- Grupos organizados praticam burlas com o “falso acidente de trânsito” e alguns burlões chegam de fora do país, importando o esquema para atacar na estrada e em estacionamentos.
- As vítimas são, preferencialmente, condutores idosos, a quem é dito que houve um toque no carro do burlão e que a situação deve ser resolvida no momento em numerário.
- Nos últimos cinco anos, a PSP registou 853 queixas desta burla.
- Em 2025 houve um aumento de 78% face ao ano anterior, chegando a quase uma burlas por dia.
- Apesar de algumas detenções, o tipo de burla mantém-se em ascensão.
Os burlões atuam com o pretexto de um “falso acidente de trânsito”, obrigando as vítimas a resolver a situação no local e em dinheiro. Os alvos são, sobretudo, condutores idosos, que, supostamente, teriam causado um dano mínimo ao veículo do burlão.
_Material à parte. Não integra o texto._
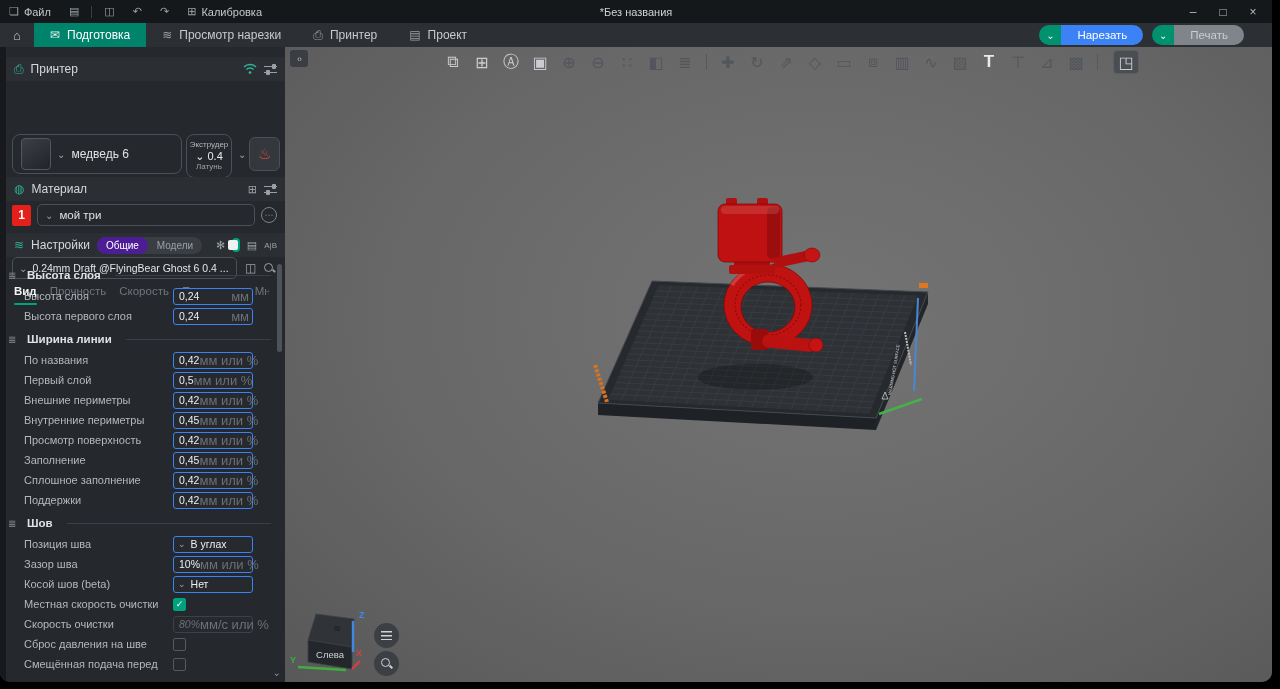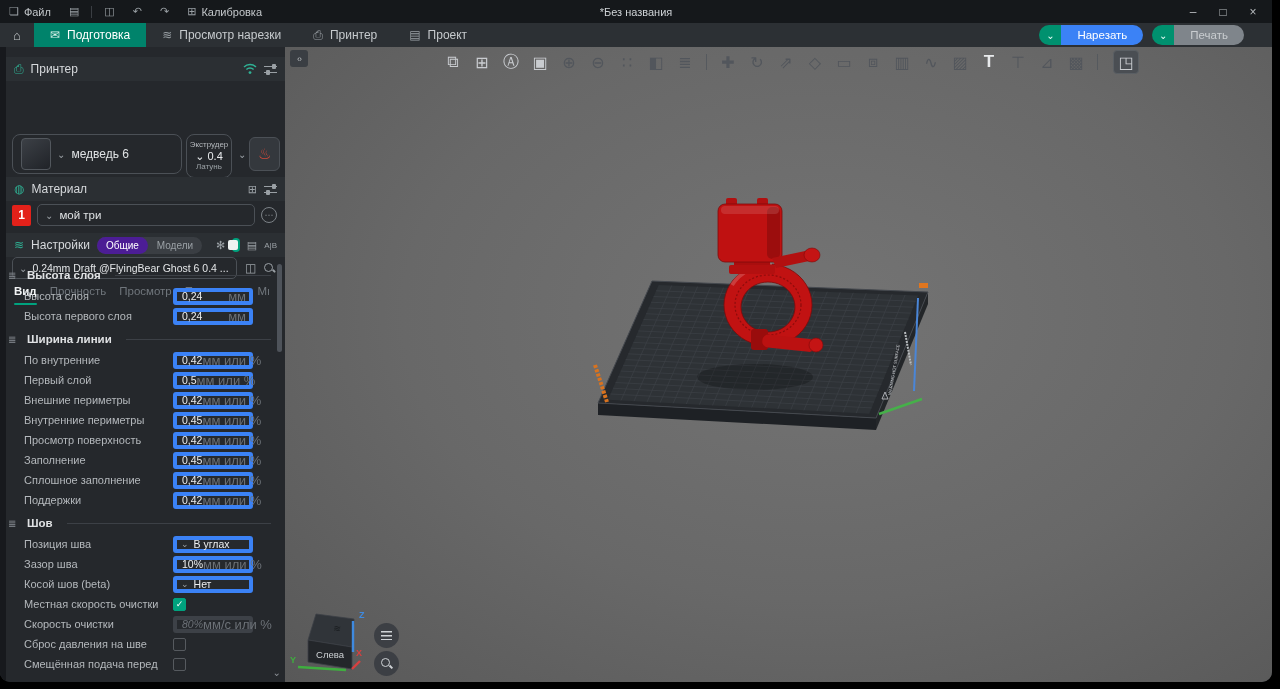--- a/index.html
+++ b/index.html
@@ -103,21 +103,21 @@
   .view-tab.active::after { content:""; position:absolute; left:0; right:0; bottom:0; height:2px;
                             background:#00A27E; border-radius:1px; }
 
   .settings-list { position:absolute; left:6px; top:215px; right:0; bottom:0; overflow:hidden; }
   .sec-header { display:flex; align-items:center; height:22px; gap:6px; padding-left:2px; margin-top:2px; }
   .sec-icon { color:#8b9096; font-size:10px; width:13px; }
   .sec-title { color:#e0e2e4; font-size:11.5px; font-weight:bold; white-space:nowrap; }
   .sec-line { flex:1; height:1px; background:#3c4046; margin:0 14px 0 8px; }
   .set-row { display:flex; align-items:center; height:20px; padding-left:18px; }
   .set-label { flex:1; color:#b4b8bc; font-size:11px; white-space:nowrap; overflow:hidden; }
-  .ctl { width:80px; min-width:80px; height:17px; border:4px solid #3b82f6; border-radius:3px;
+  .ctl { width:80px; min-width:80px; height:17px; border:1px solid #3b82f6; border-radius:3px;
          background:#26292d; display:flex; align-items:center; margin-right:32px; }
   .ctl .val { color:#eceeef; font-size:10.5px; padding-left:5px; flex:1; }
   .ctl .unit { color:#6c7177; font-size:13px; padding-right:3px; white-space:nowrap; }
   .ctl.disabled { border-color:#3d4147; }
   .ctl.disabled .val { color:#6c7177;font-style:italic; }
   .ctl.sel .chev { padding-left:4px; font-size:9px; }
   .cbx { width:13px; height:13px; border:1px solid #565a5f; border-radius:2px; background:#26292d;
          margin-right:99px; display:flex; align-items:center; justify-content:center; }
   .cbx.checked { background:#00A27E; border-color:#00A27E; color:#fff; font-size:9px; }
   .sb-scroll { position:absolute; right:3px; top:2px; width:5px; height:88px; background:#4e535a; border-radius:3px; }
@@ -291,21 +291,21 @@
         <span class="chev">⌄</span>
         <span>0.24mm Draft @FlyingBear Ghost 6 0.4 ...</span>
       </div>
       <span class="save-icon">◫</span>
       <span class="mag-icon"></span>
     </div>
 
     <div class="view-tabs" id="view-tabs">
         <span class="view-tab active">Вид</span>
         <span class="view-tab">Прочность</span>
-        <span class="view-tab">Просмотр</span>
+        <span class="view-tab">Скорость</span>
         <span class="view-tab">Поддержки</span>
         <span class="view-tab">Многоцвет</span>
       </div>
 
     <div class="settings-list" id="settings-list">
         <div class="sec-header">
           <span class="sec-icon">≣</span>
           <span class="sec-title">Высота слоя</span>
           <span class="sec-line"></span>
         </div>
@@ -322,21 +322,21 @@
             <span class="val">0,24</span>
             <span class="unit">мм</span>
           </div>
         </div>
         <div class="sec-header">
           <span class="sec-icon">≣</span>
           <span class="sec-title">Ширина линии</span>
           <span class="sec-line"></span>
         </div>
         <div class="set-row">
-          <span class="set-label">По внутренние</span>
+          <span class="set-label">По названия</span>
           <div class="ctl">
             <span class="val">0,42</span>
             <span class="unit">мм или %</span>
           </div>
         </div>
         <div class="set-row">
           <span class="set-label">Первый слой</span>
           <div class="ctl">
             <span class="val">0,5</span>
             <span class="unit">мм или %</span>

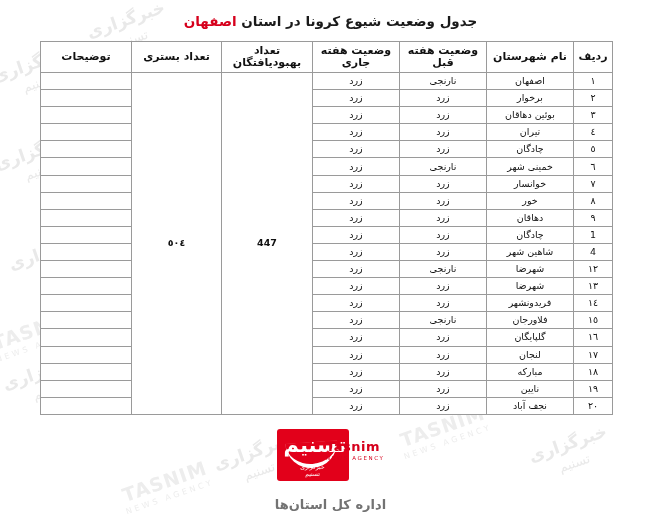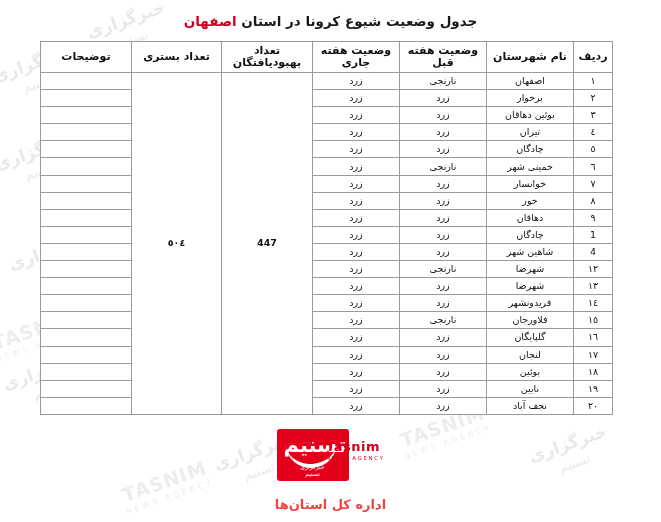--- a/index.html
+++ b/index.html
@@ -187,21 +187,21 @@
   .logo .wordmark .w2 {
     font-size: 5.5px;
     letter-spacing: 1.6px;
     margin-top: 1px;
   }
 
   .footer-caption {
     text-align: center;
     font-size: 13px;
     font-weight: bold;
-    color: #ef4444;
+    color: #737373;
     margin-top: 8px;
     letter-spacing: 0;
   }
 </style>
 </head>
 <body>
 
 <div class="wm-layer">
   <div class="wm" style="left:-6px;  top:52px;"><span>خبرگزاری</span><small>تسنیم</small></div>
   <div class="wm" style="left:-4px;  top:140px;"><span>خبرگزاری</span><small>تسنیم</small></div>
@@ -355,21 +355,21 @@
           </tr>
           <tr>
             <td class="cell-num">١٧</td>
             <td>لنجان</td>
             <td class="status-yellow">زرد</td>
             <td class="status-yellow">زرد</td>
             <td></td>
           </tr>
           <tr>
             <td class="cell-num">١٨</td>
-            <td>بوئین</td>
+            <td>مبارکه</td>
             <td class="status-yellow">زرد</td>
             <td class="status-yellow">زرد</td>
             <td></td>
           </tr>
           <tr>
             <td class="cell-num">١٩</td>
             <td>نایین</td>
             <td class="status-yellow">زرد</td>
             <td class="status-yellow">زرد</td>
             <td></td>

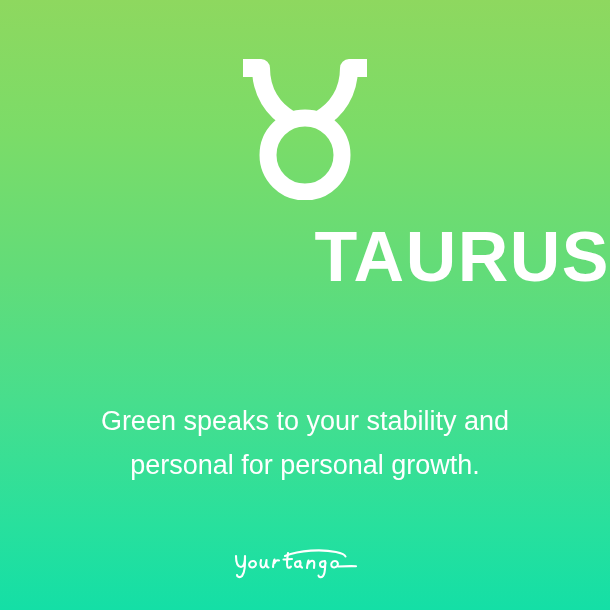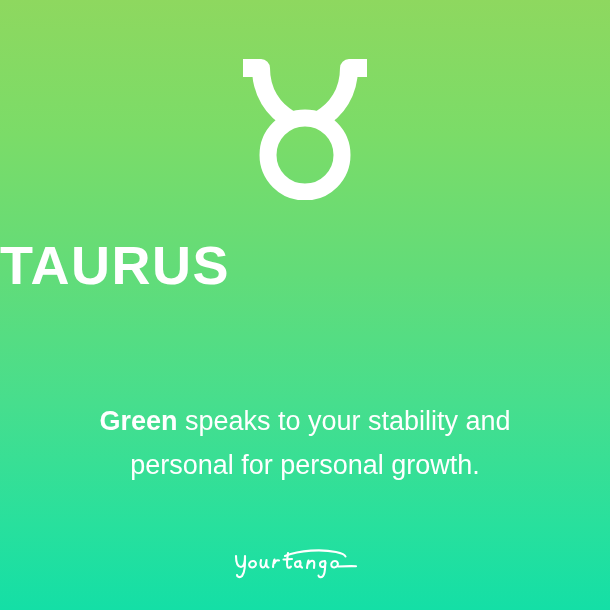--- a/index.html
+++ b/index.html
@@ -40,26 +40,26 @@
   }
   #glyph-wrap svg {
     display: block;
     width: 132px;
     height: 142px;
   }
 
   
   #sign-name {
     position: absolute;
-    top: 238px;
+    top: 222px;
     left: 0;
     width: 100%;
-    text-align: left;
+    text-align: right;
     color: #ffffff;
-    font-size: 54px;
+    font-size: 70px;
     font-weight: 700;
     letter-spacing: 1.5px;
     line-height: 1;
     white-space: nowrap;
   }
 
   
   #date-range {
     position: absolute;
     top: 313px;
@@ -82,21 +82,21 @@
     width: 100%;
     text-align: center;
     color: #ffffff;
     font-size: 27px;
     font-weight: 400;
     line-height: 1.62;
     padding: 0 50px;
     box-sizing: border-box;
   }
   #description .lead {
-    font-weight: 700;
+    font-weight: 400;
   }
 
   
   #brand {
     position: absolute;
     bottom: 30px;
     left: 50%;
     transform: translateX(-50%);
     width: 150px;
     height: 36px;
O esquema envolve grupos organizados, alguns com origem fora do país, que chegam aos locais de circulação ou de estacionamentos. A manobra inclui pressão para pagamento imediato, sem atraso ou participação de autoridades.
Números e histórico
Ao longo de cinco anos, a PSP recebeu 853 queixas relacionadas com este tipo de burla. Em 2025, o registo cresceu 78% face a 2024, com quase uma ocorrência por dia.
Grupos de atuação e motivações
A atuação de redes organizadas amplia o alcance, com burlões a deslocarem-se entre jurisdições para dificultar o rastreio. A gravidade envolve danos simulados, coação psicológica e exigência de pagamento em dinheiro.
Medidas e prevenção
A PSP reforça a necessidade de manter a calma, não pagar de imediato e chamar ajuda policial ou de serviços autorizados. As autoridades recomendam desligar o carro, permanecer na viatura e contactar as autoridades.